→ Problem
Could you output each line below exactly as it appears, excluding any pictures?

→ Dataset excerpts
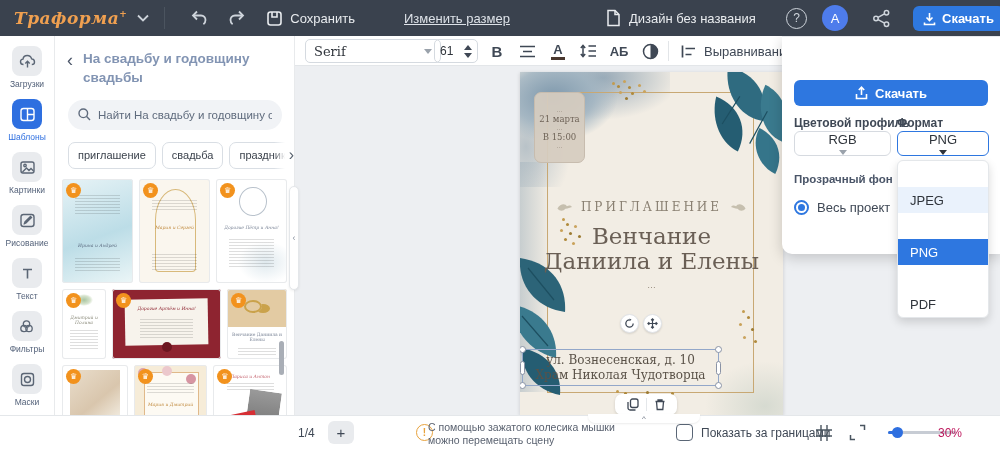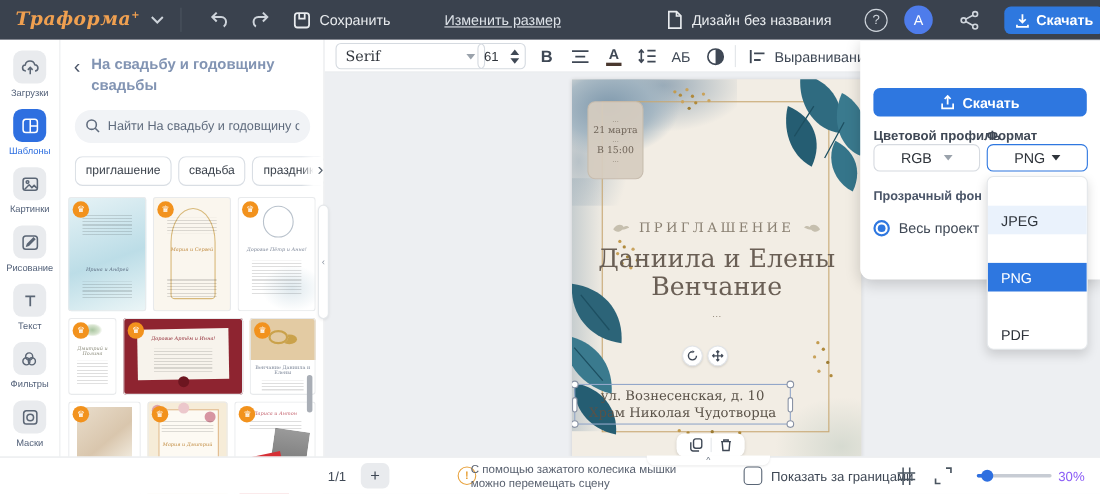"АБ" .et-case { font-weight: normal -> bold }
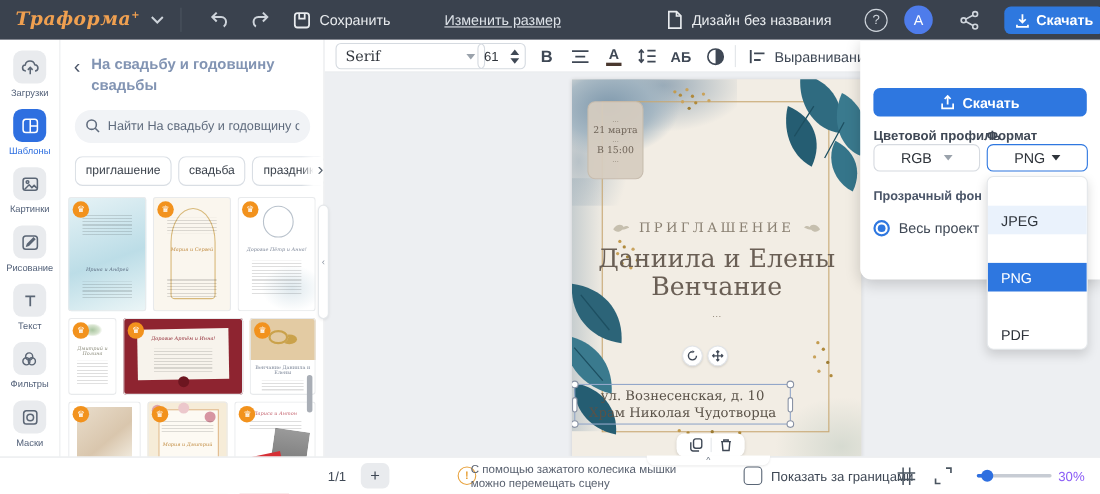"RGB" .dl-sel { flex-direction: none -> column; padding: 0 24px -> 0 12px }
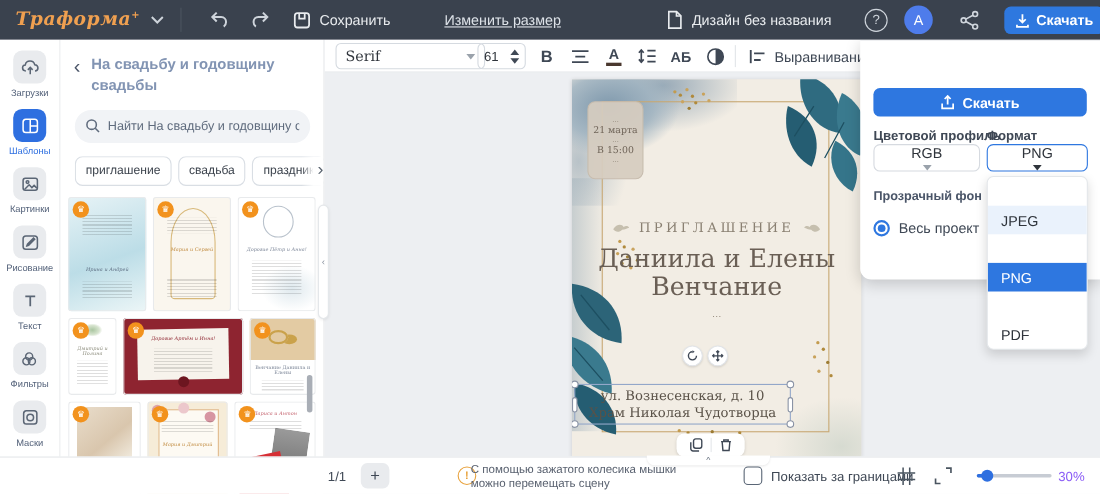"Даниила и Елены" div { order: before "Венчание" -> after "Венчание" }
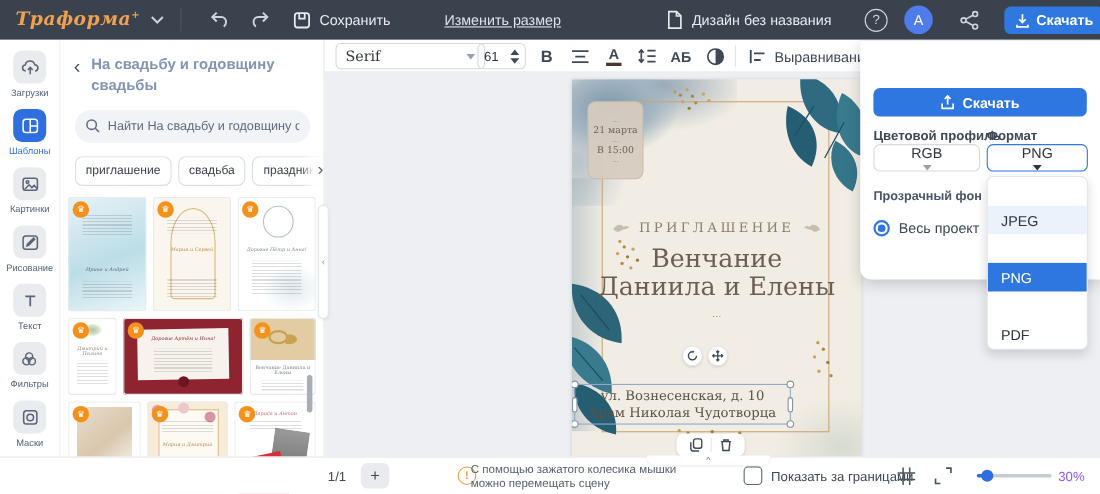"1/1" span.bb-pages { text: 1/1 -> 1/4 }
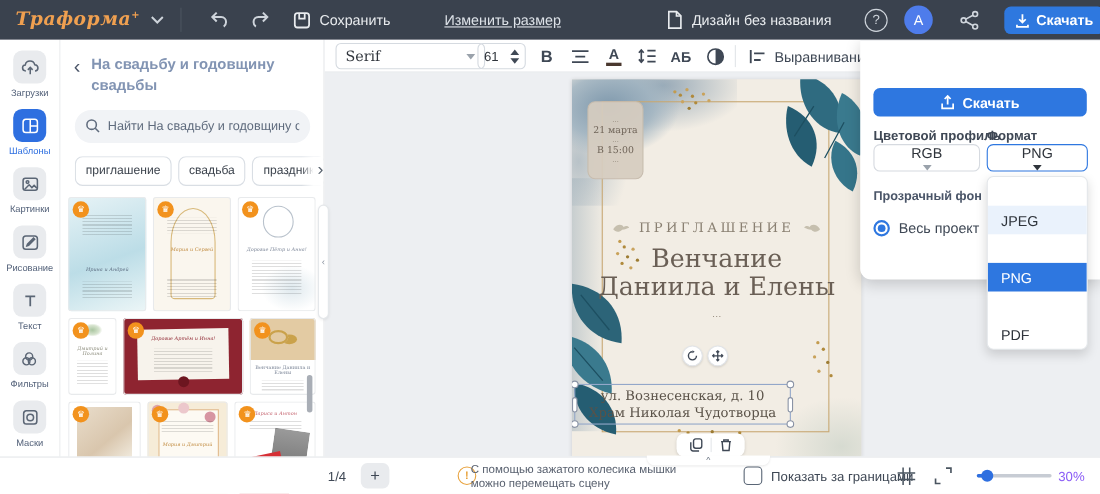"30%" .bb-zoom { color: #8b5cf6 -> #be185d; left: 962px -> 938px }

→ Result for this exercise
"АБ" .et-case { font-weight: normal -> bold }
"RGB" .dl-sel { flex-direction: none -> column; padding: 0 24px -> 0 12px }
"Даниила и Елены" div { order: before "Венчание" -> after "Венчание" }
"1/1" span.bb-pages { text: 1/1 -> 1/4 }
"30%" .bb-zoom { color: #8b5cf6 -> #be185d; left: 962px -> 938px }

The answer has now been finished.